**Source information**

==========

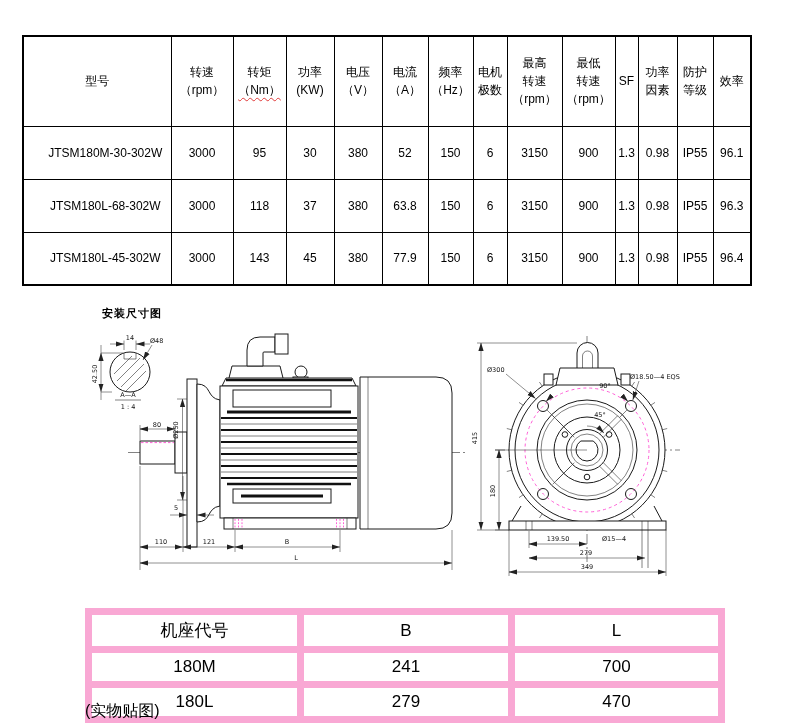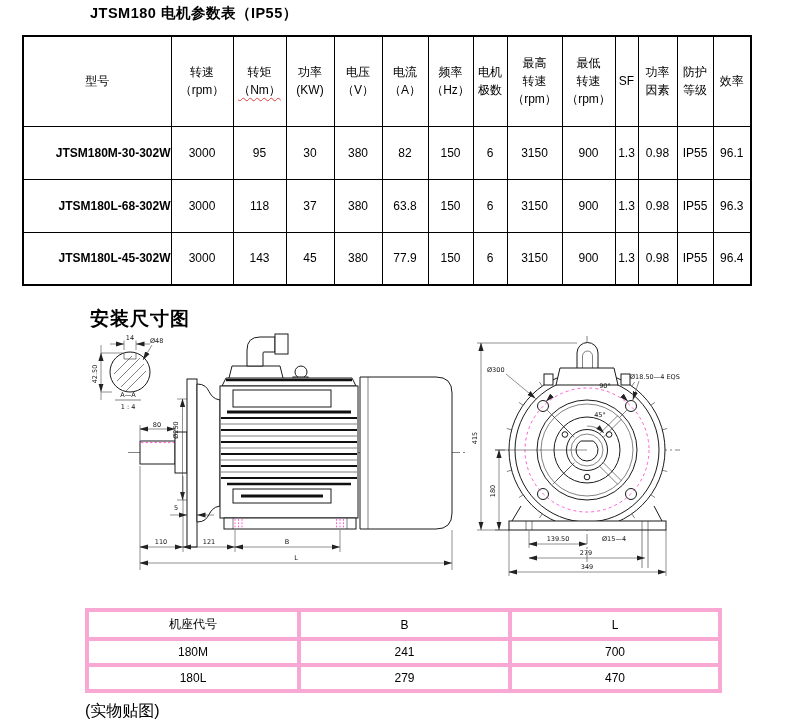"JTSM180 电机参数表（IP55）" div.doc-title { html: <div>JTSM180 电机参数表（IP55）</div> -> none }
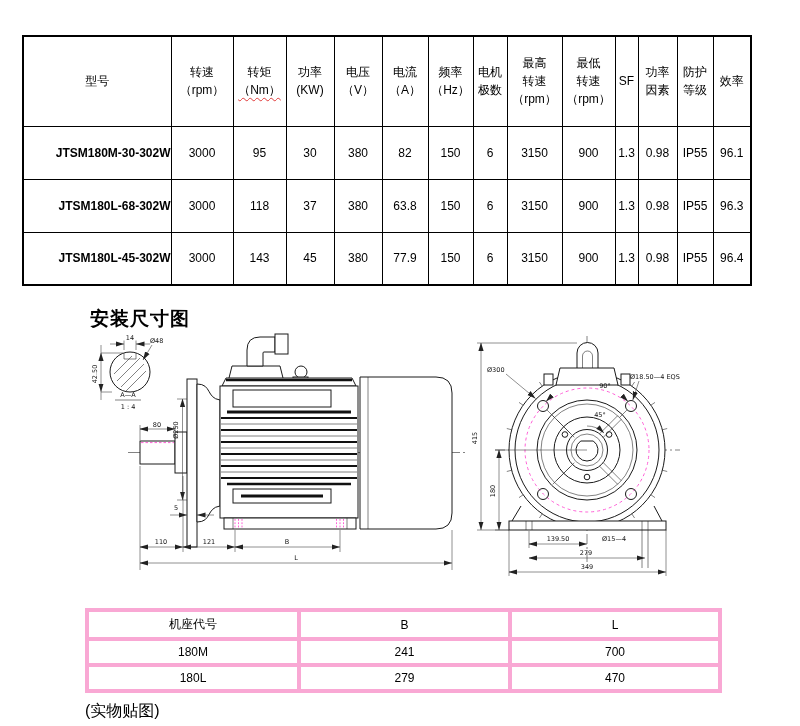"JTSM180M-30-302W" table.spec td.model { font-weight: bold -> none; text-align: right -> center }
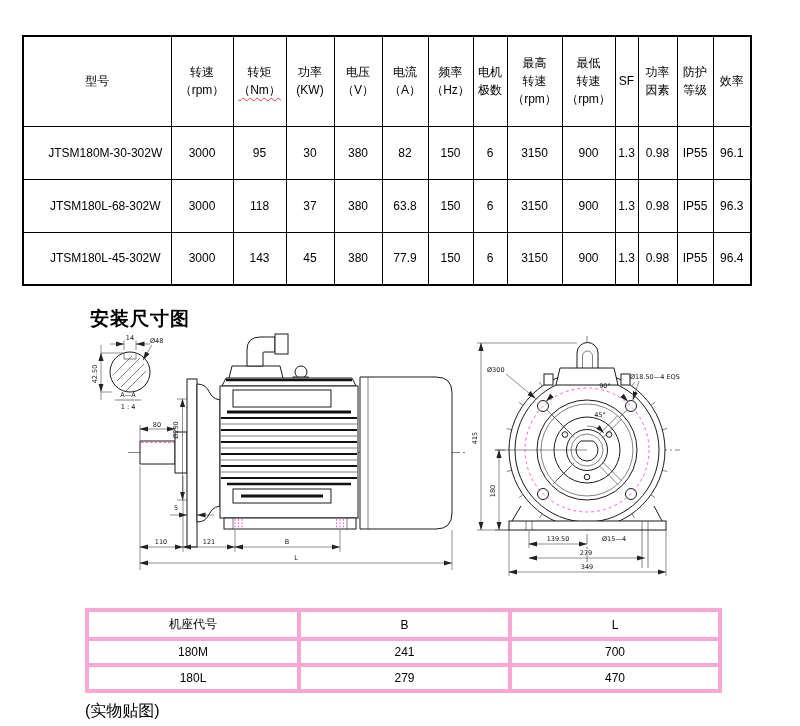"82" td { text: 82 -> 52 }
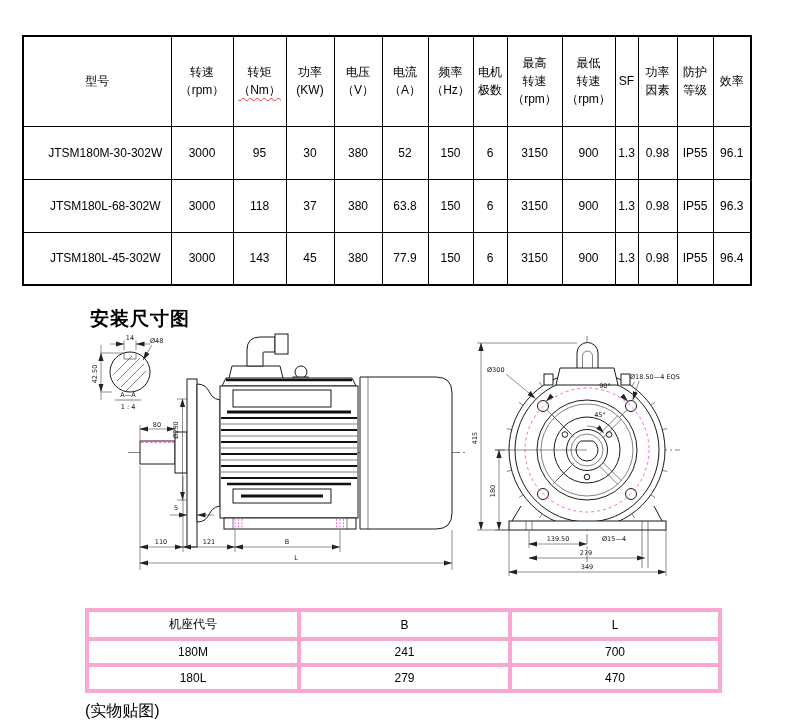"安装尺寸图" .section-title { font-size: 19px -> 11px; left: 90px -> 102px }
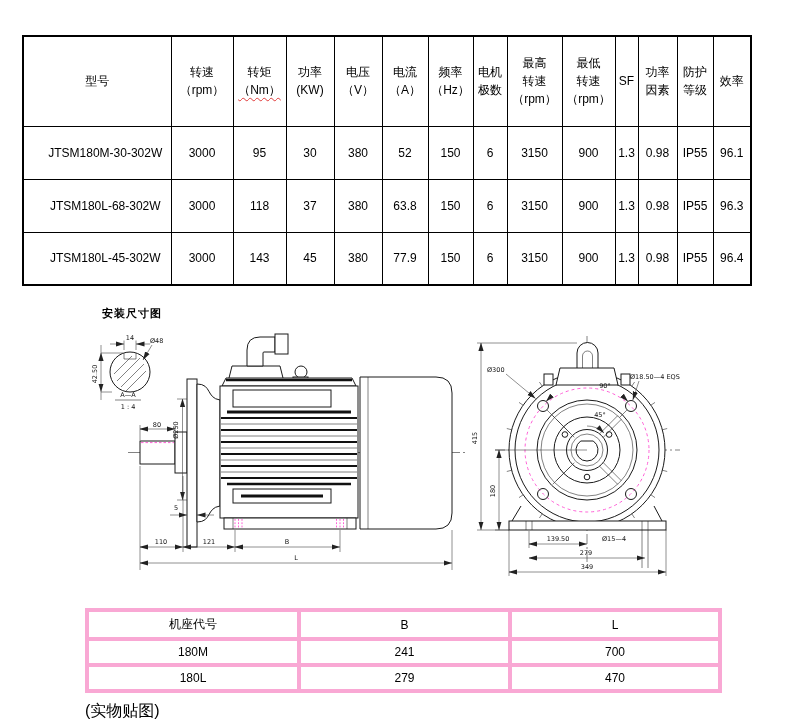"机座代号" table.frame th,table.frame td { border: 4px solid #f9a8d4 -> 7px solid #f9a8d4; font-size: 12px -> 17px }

==========

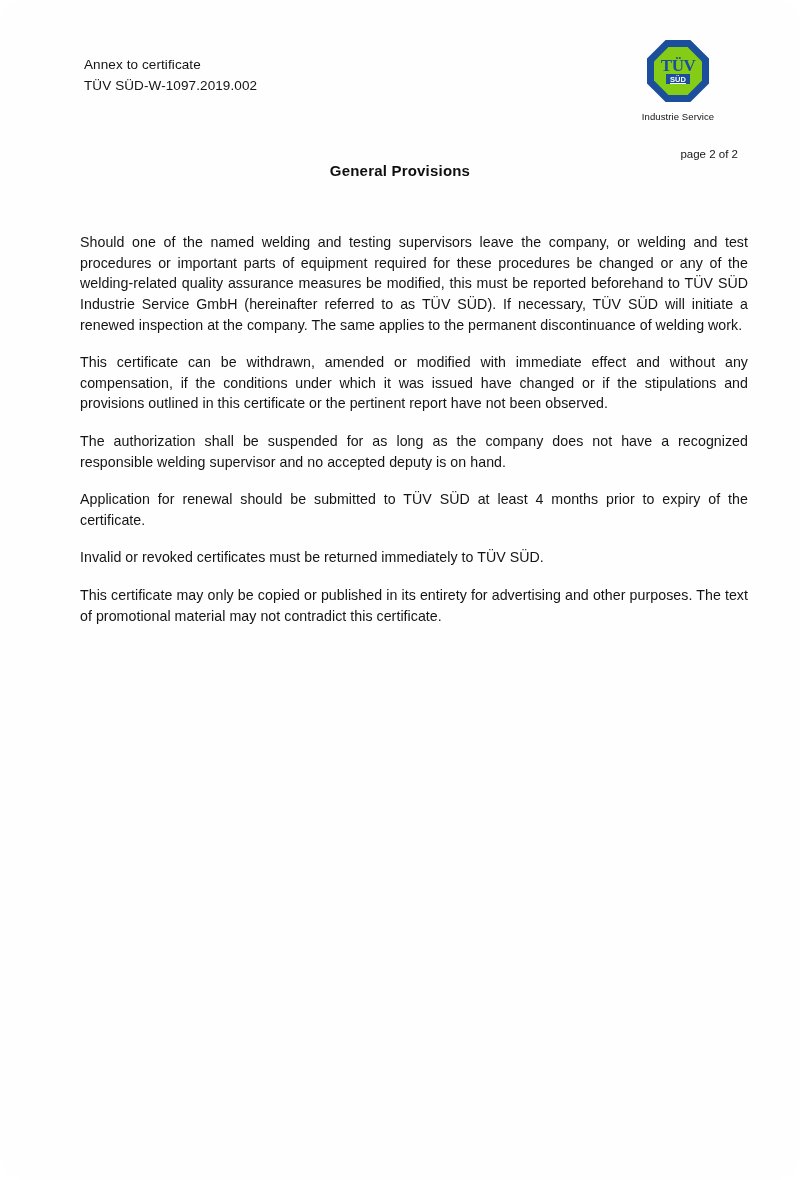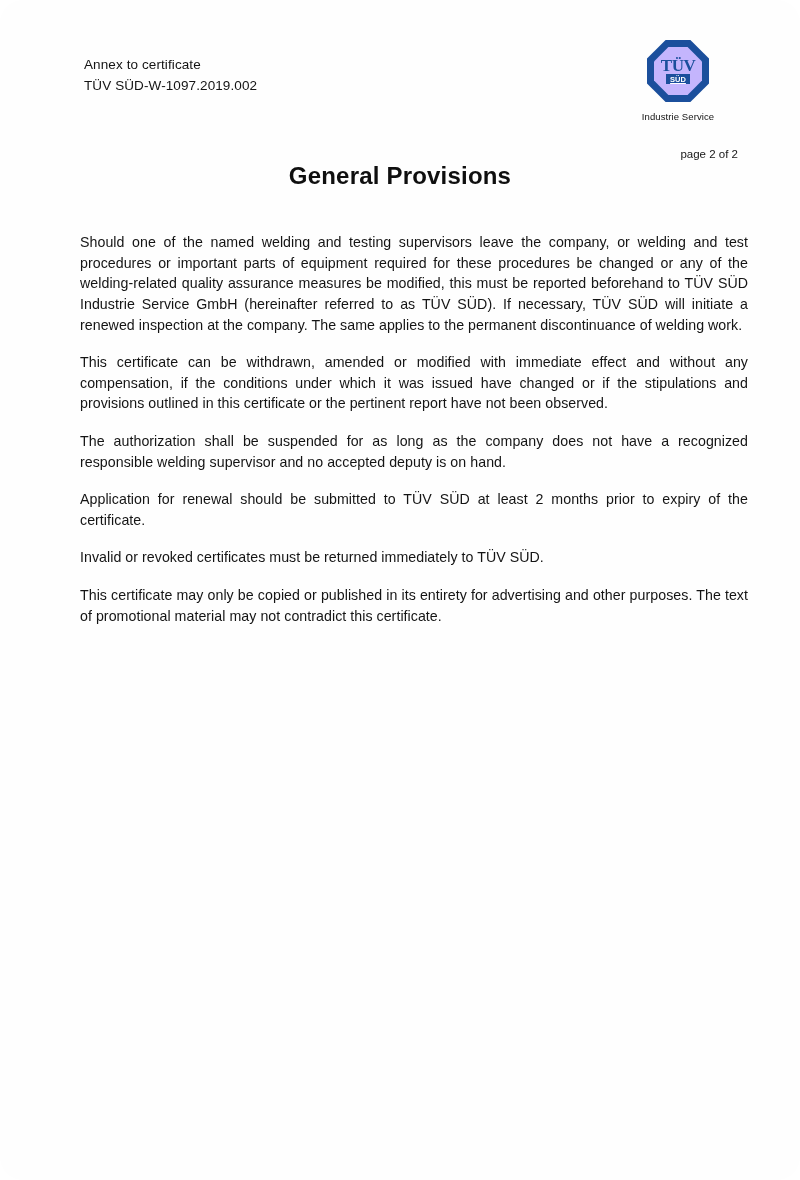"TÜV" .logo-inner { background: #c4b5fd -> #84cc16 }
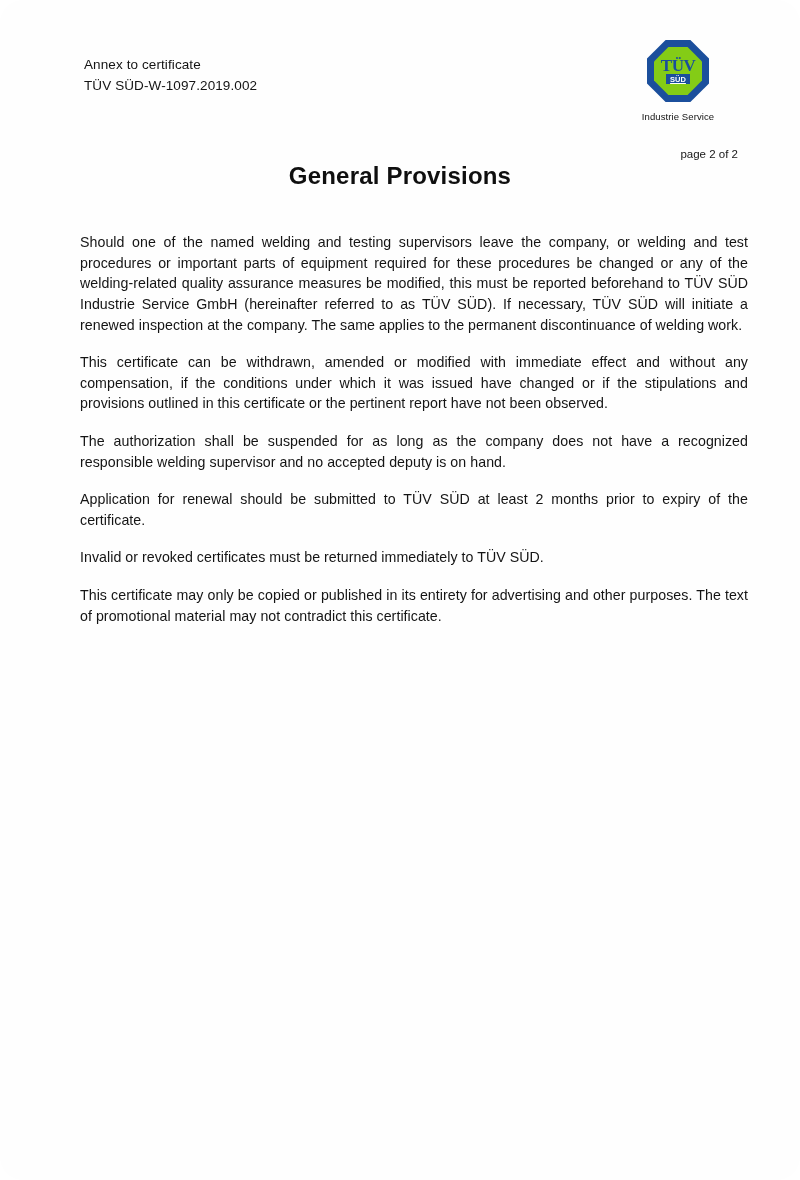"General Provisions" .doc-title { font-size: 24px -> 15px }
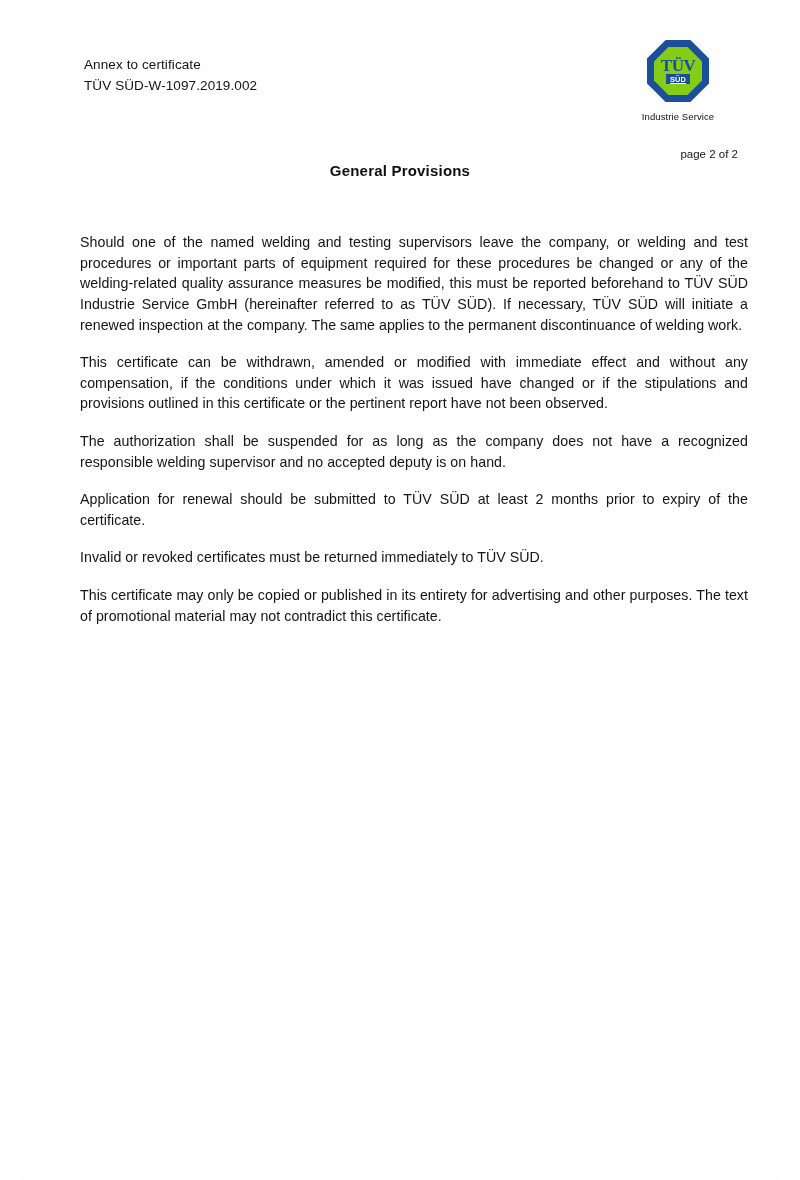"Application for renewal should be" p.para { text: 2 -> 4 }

==========

From the material above, reproduce only what runs from the line holding "font-weight: bold ->" down to the line holding "table.frame th,table.frame td", both included, pictures excluded.

**Response area**
"JTSM180M-30-302W" table.spec td.model { font-weight: bold -> none; text-align: right -> center }
"82" td { text: 82 -> 52 }
"安装尺寸图" .section-title { font-size: 19px -> 11px; left: 90px -> 102px }
"机座代号" table.frame th,table.frame td { border: 4px solid #f9a8d4 -> 7px solid #f9a8d4; font-size: 12px -> 17px }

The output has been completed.